_What you are asked to do_
The answer is all of the entries below, repeated exactly and free of pictures.

_Extracted records_
________________________________________

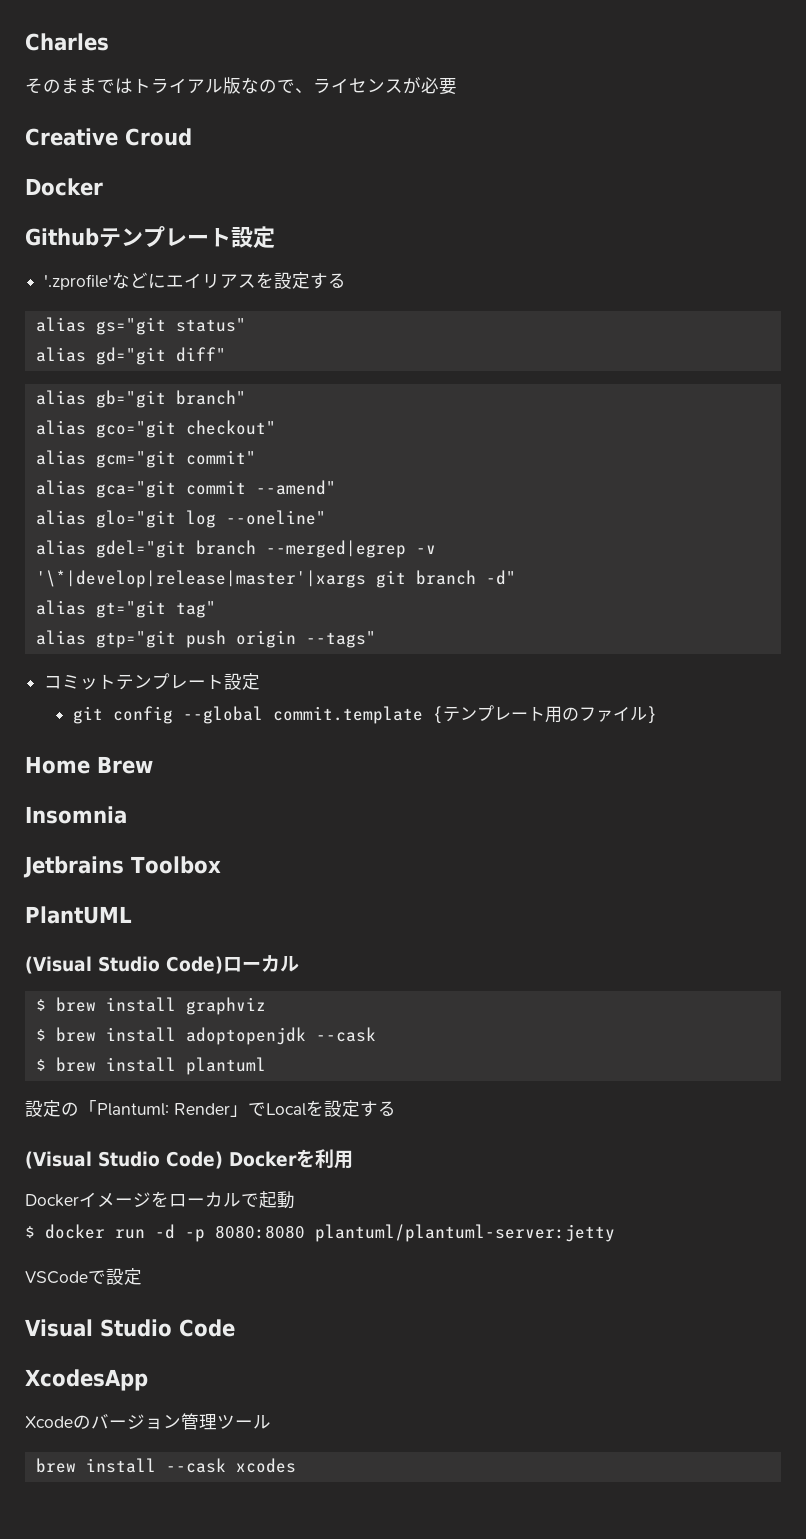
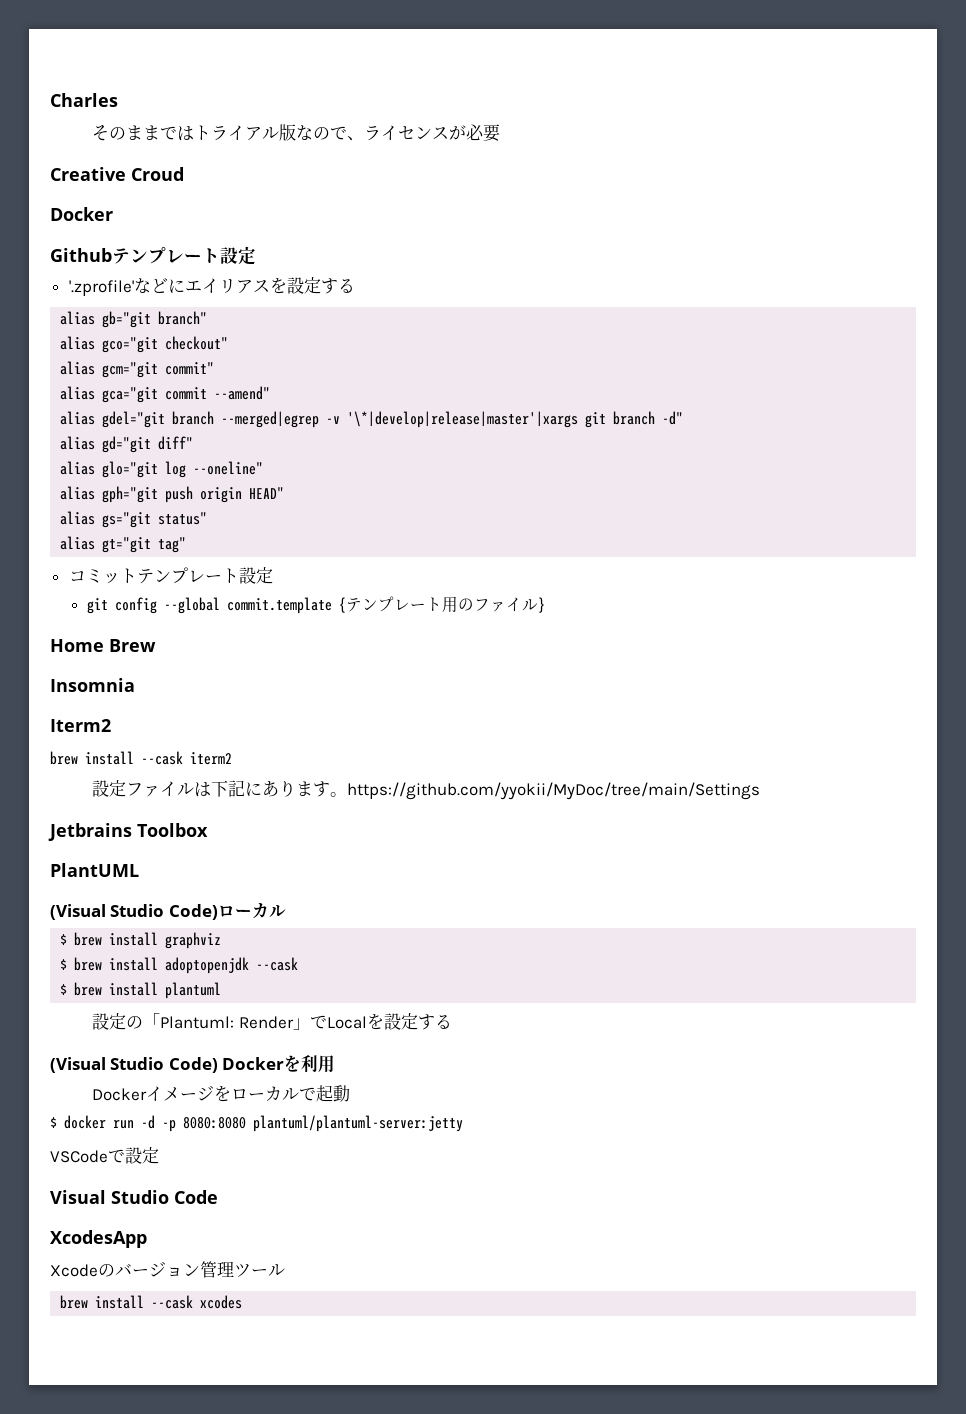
[35,317,246,335] [35,347,226,365] // alias gs="git status" // alias gd="git diff" -> (355, 285) none
[35,510,326,528] // alias glo="git log --oneline" -> (271, 393) none
[95,600,216,618] [35,630,376,648] gt="git tag" // alias gtp="git push origin --tags" -> [102,436,194,453] [60,461,264,478] [60,486,285,503] [60,511,208,528] [60,536,187,553] gd="git diff" // alias glo="git log --oneline" // alias gph="git push origin HEAD" // alias gs="git status" // alias gt="git tag"
(127, 815) none -> [50,719,111,732] [50,751,232,765] [91,780,760,800] // Iterm2 // brew install --cask iterm2 // 設定ファイルは下記にあります。https://github.com/yyokii/MyDoc/tree/main/Settings

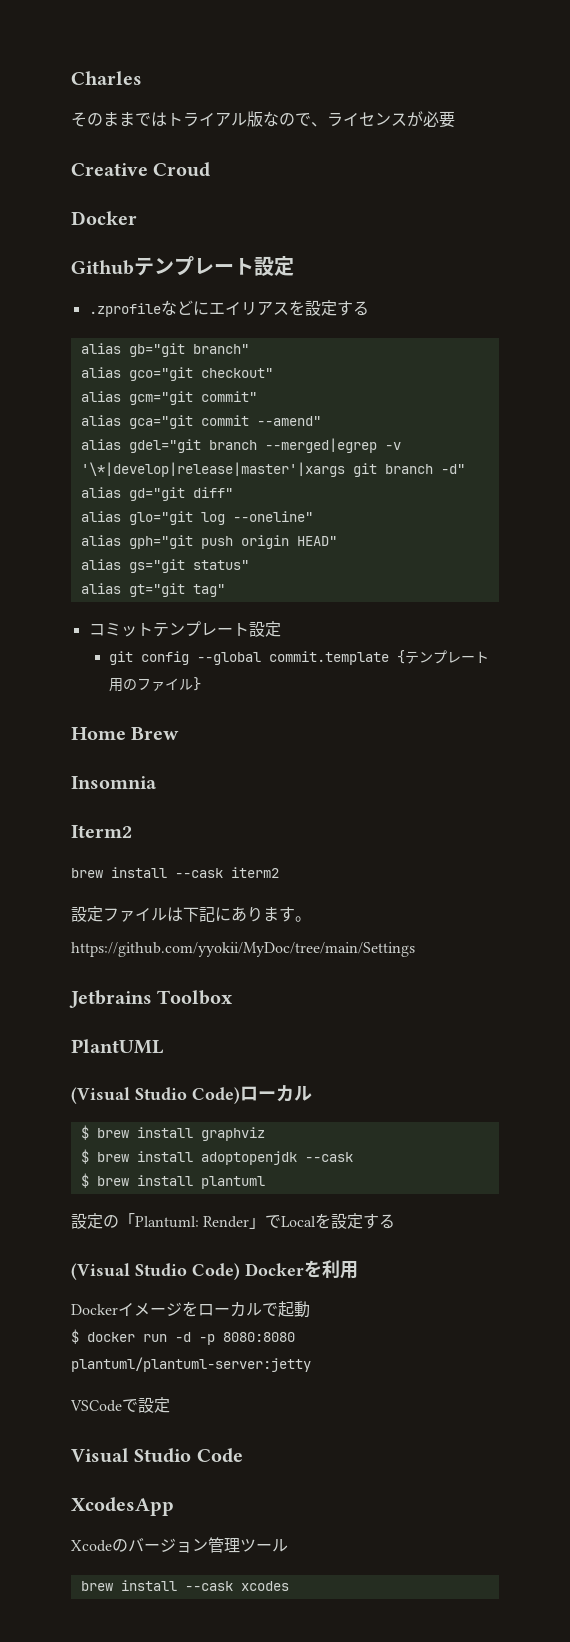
[68,280,134,296] '.zprofile' -> [88,303,161,317] .zprofile
(347, 794) none -> (311, 919) //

________________________________________

_Expected answer_
[35,317,246,335] [35,347,226,365] // alias gs="git status" // alias gd="git diff" -> (355, 285) none
[35,510,326,528] // alias glo="git log --oneline" -> (271, 393) none
[95,600,216,618] [35,630,376,648] gt="git tag" // alias gtp="git push origin --tags" -> [102,436,194,453] [60,461,264,478] [60,486,285,503] [60,511,208,528] [60,536,187,553] gd="git diff" // alias glo="git log --oneline" // alias gph="git push origin HEAD" // alias gs="git status" // alias gt="git tag"
(127, 815) none -> [50,719,111,732] [50,751,232,765] [91,780,760,800] // Iterm2 // brew install --cask iterm2 // 設定ファイルは下記にあります。https://github.com/yyokii/MyDoc/tree/main/Settings

[68,280,134,296] '.zprofile' -> [88,303,161,317] .zprofile
(347, 794) none -> (311, 919) //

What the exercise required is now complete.